J’avoue que je serais sans doute mal à l’aise dans le monde du tertiaire, de la production immatérielle. Il y a enfin un facteur taille. Je connais assez bien les cent cadres clés du groupe. Je passe du temps avec les RH et aussi avec nos managers dont ceux travaillant hors de France. Quand je voyage à l’étranger, je prends le temps. Je reste une semaine en général pour rencontrer les collègues. Je ne suis pas là pour imposer mes solutions, mais pour expliquer parfois, comprendre, pour savoir tout simplement.
Hibernatus, mais qui a appris
Dans cette entreprise, le deal fordiste (sécurité, développement des métiers, fidélité) est effectivement à l’œuvre au bénéfice d’une activité industrielle (verre, plasturgie, métallurgie) et pour des produits haut de gamme. J’ai pu y mettre en œuvre (à partir de 2010) un professionnalisme appris en plus de trente ans dans des entreprises plus grandes et équipées. Il y a certainement une dimension de « rattrapage » dans mon expérience actuelle. Mais, au contraire d’Hibernatus qui n’a pas connu ce qui c’était passé, j’ai appris. Je ne veux pas faire les erreurs que j’ai rencontrées dans les grands groupes et notamment dans la dernière période de mon expérience professionnelle.
Avant Pochet, pendant dix ans comme DRH industriel et DRH France, j’ai connu une entreprise biculturelle, une entreprise française avec capital américain. Nous avions une gestion autonome, des moyens, une bonne ambiance. J’ai même eu du mal pendant quelques années à imaginer le monde en dehors de cette entreprise. Et puis, le point d’inflexion a été 2005 et à partir de 2007, une mutation profonde. Jusque-là par exemple, j’avais la fonction « legal », communication RH, la rémunération, la formation, le recrutement… J’avais des moyens, on prenait des initiatives. On a mené par exemple la campagne des 35 heures de bout en bout avec pertinence. Après la mise en place d’une supply chain européenne, on a connu une taylorisation de la fonction RH avec des « centres d’expertises ». Toute l’entreprise est passée en matriciel, avec des équipes distantes et des « chefs ailleurs ».

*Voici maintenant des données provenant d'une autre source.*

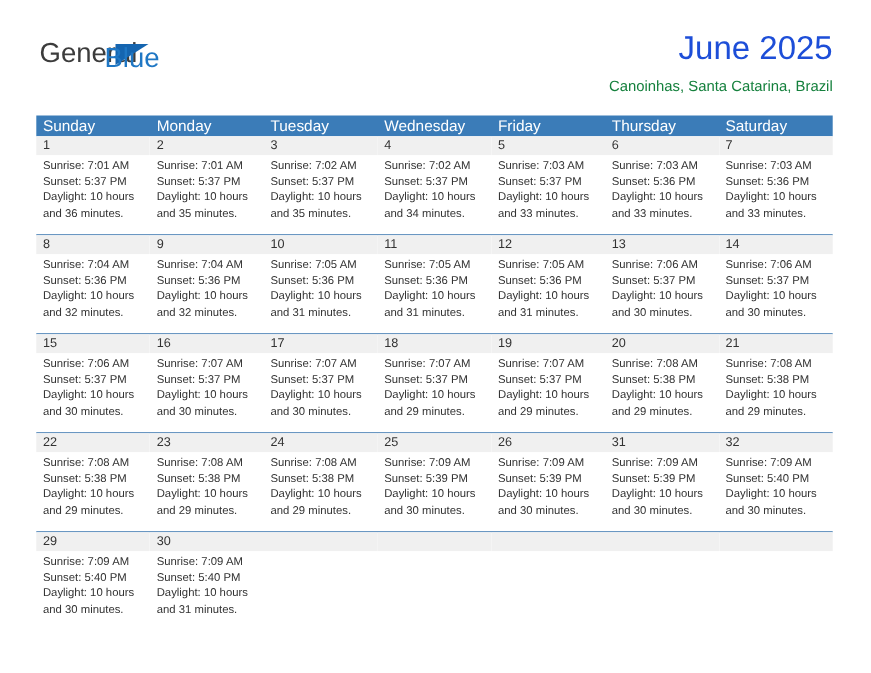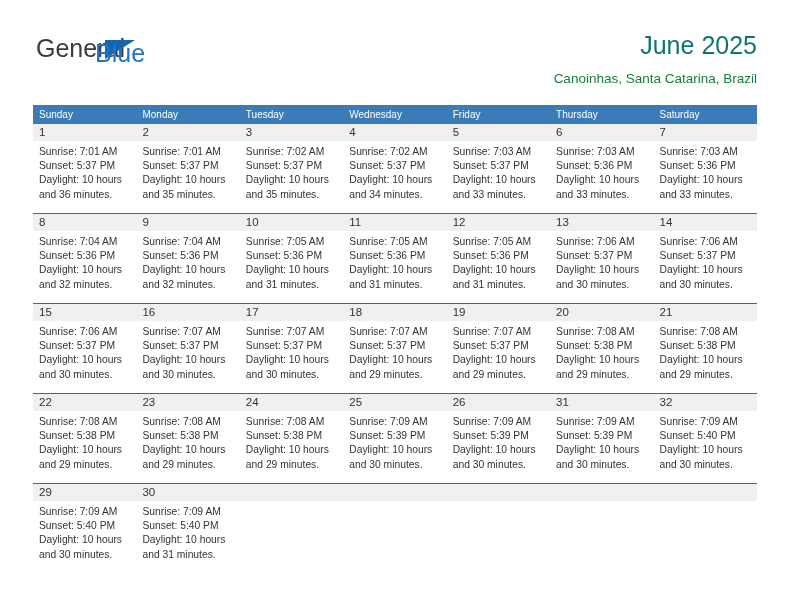"June 2025" .cal-title { color: #0f766e -> #1d4ed8; font-size: 25px -> 30px }
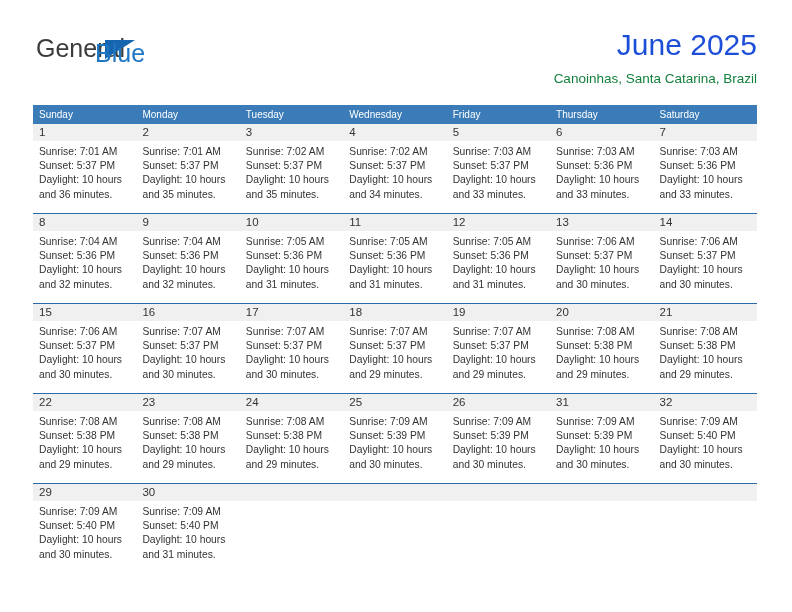"Sunday" .weekday { font-size: 10px -> 14px }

Maintenant par exemple, le HRD (Human Ressouces Development) n’a plus la main sur la rémunération globale. Les cadres RH, globalement, sont dans l’exécution pure et simple. Ils sont dans la mise en œuvre de processus « plaqués» du haut, du corporate depuis les États Unis. Le legal est ailleurs, comme la Communication qui est dans le public affairs. La rémunération a même été coupée entre la compensation d’un côté et les benefits de l’autre. Les jeunes RH n’ont plus l’occasion d’apprendre une fonction généraliste. Ils sont dans une fonction réduite à un ensemble d’expertises enfermées dans des silos. C’est particulièrement spectaculaire sur les relations sociales. En France ainsi, les relations sociales, représentent en moyenne 30% de temps et de l’énergie d’un RH. Alors qu’en Angleterre, par exemple, ce n’est pas le cas. Mon collègue anglais ne faisait pas le même métier.
Je pense que nous pouvons cependant garder ce qu’il y a de bon dans ces organisations matricielles, en cherchant à mutualiser, rationnaliser, afin de redonner du temps aux Responsables ressources humaines pour accompagner et soutenir les managers de proximité.